What follows is a more formal description of the Voodoo programming language.
Overview
The source code of a Voodoo program consists of
incantations (e.g. set x 42
) that define the code
and data of the program. Each incantation starts with a magic
word (e.g. set
) and may have zero or
more parameters. Any incantation may be preceded by
a label (e.g. foo:
), which can then be used in
other parts of the program to refer to the address at which the
incantation starts.
The basic units of data in Voodoo are bytes and words.

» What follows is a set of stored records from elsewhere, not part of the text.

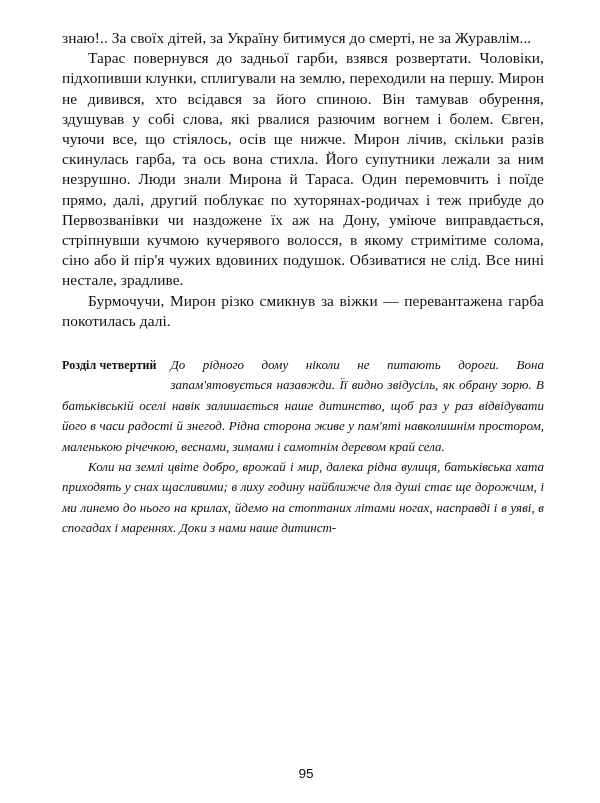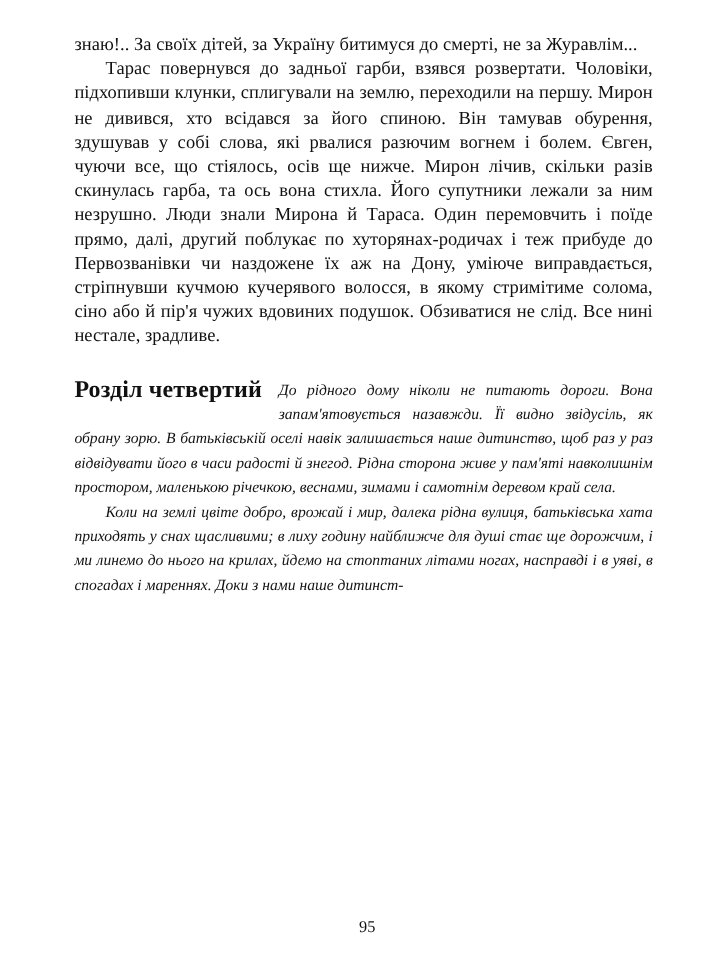"Бурмочучи, Мирон різко смикнув за" p.indent { html: none -> <p>Бурмочучи, Мирон різко смикнув за віжки — перевантажена гарба покотилась далі.</p> }
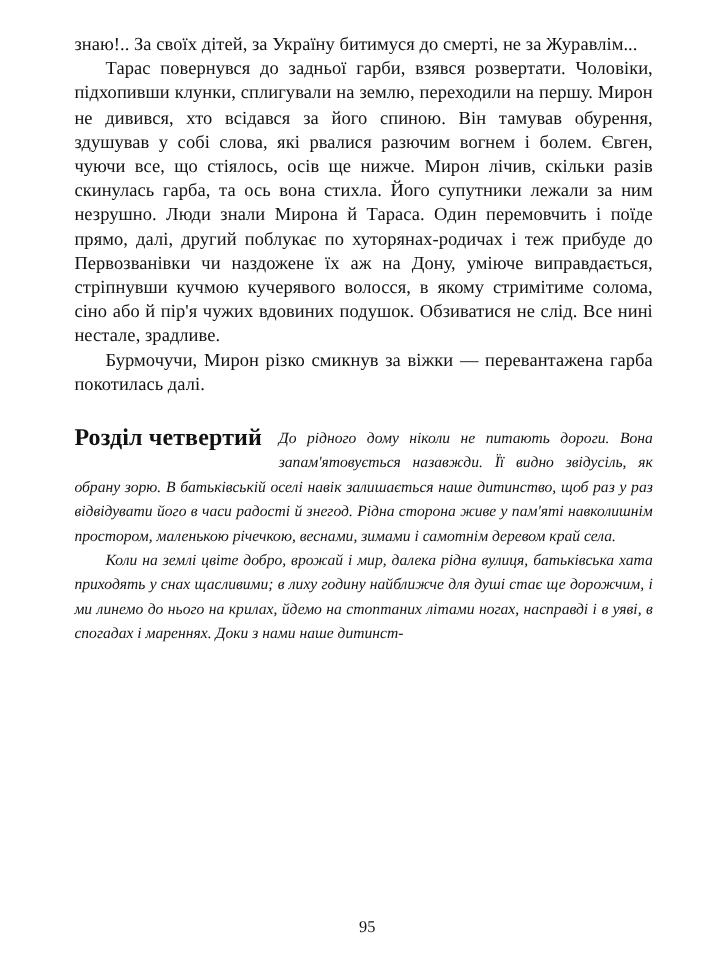"Розділ четвертий" .chapter-heading { font-size: 20px -> 12px }
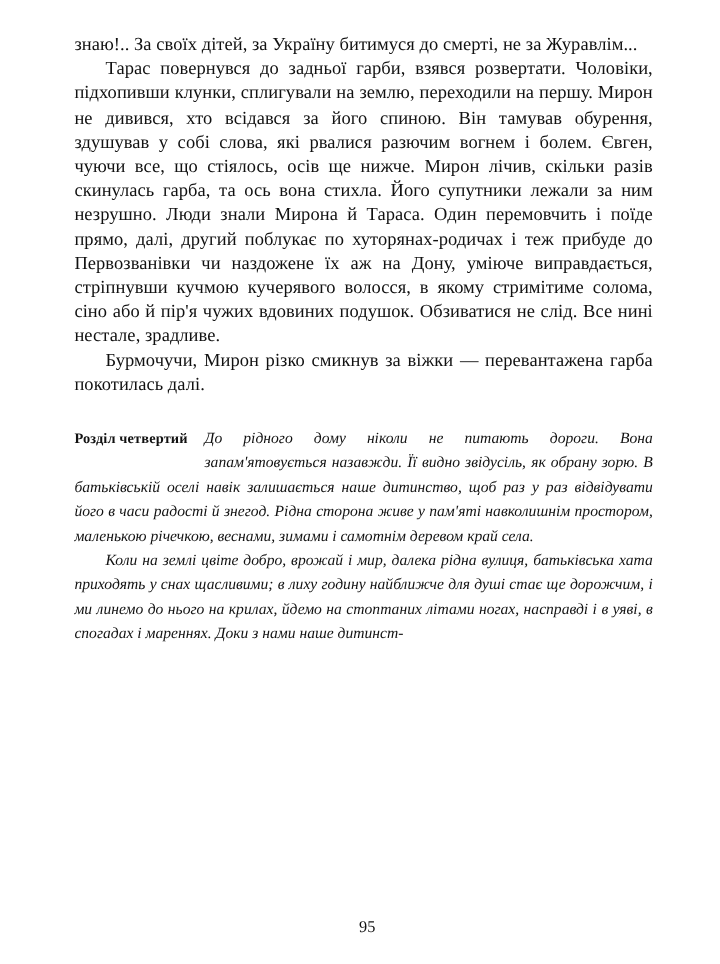"95" .page-number { font-family: Liberation Serif, serif -> Liberation Sans, sans-serif }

The range and size of bytes and words is implementation-defined, which means that the definition is allowed to differ from one Voodoo implementation to another, and even in ways defined by a specific implementation, e.g. the same Voodoo implementation may use different word sizes for different target platforms.
Most incantations in Voodoo perform very simple operations, such as adding two numbers. In addition to these simple operations, Voodoo supports blocks and functions. A block provides a scope for local variables and automatically managed memory. Variables and memory allocated inside a block will automatically be de-allocated after the end of that block. Functions, like blocks, provide a scope for local variables and automatically managed memory. In addition, functions may accept parameters, which are local variables whose values are supplied by the caller of the function.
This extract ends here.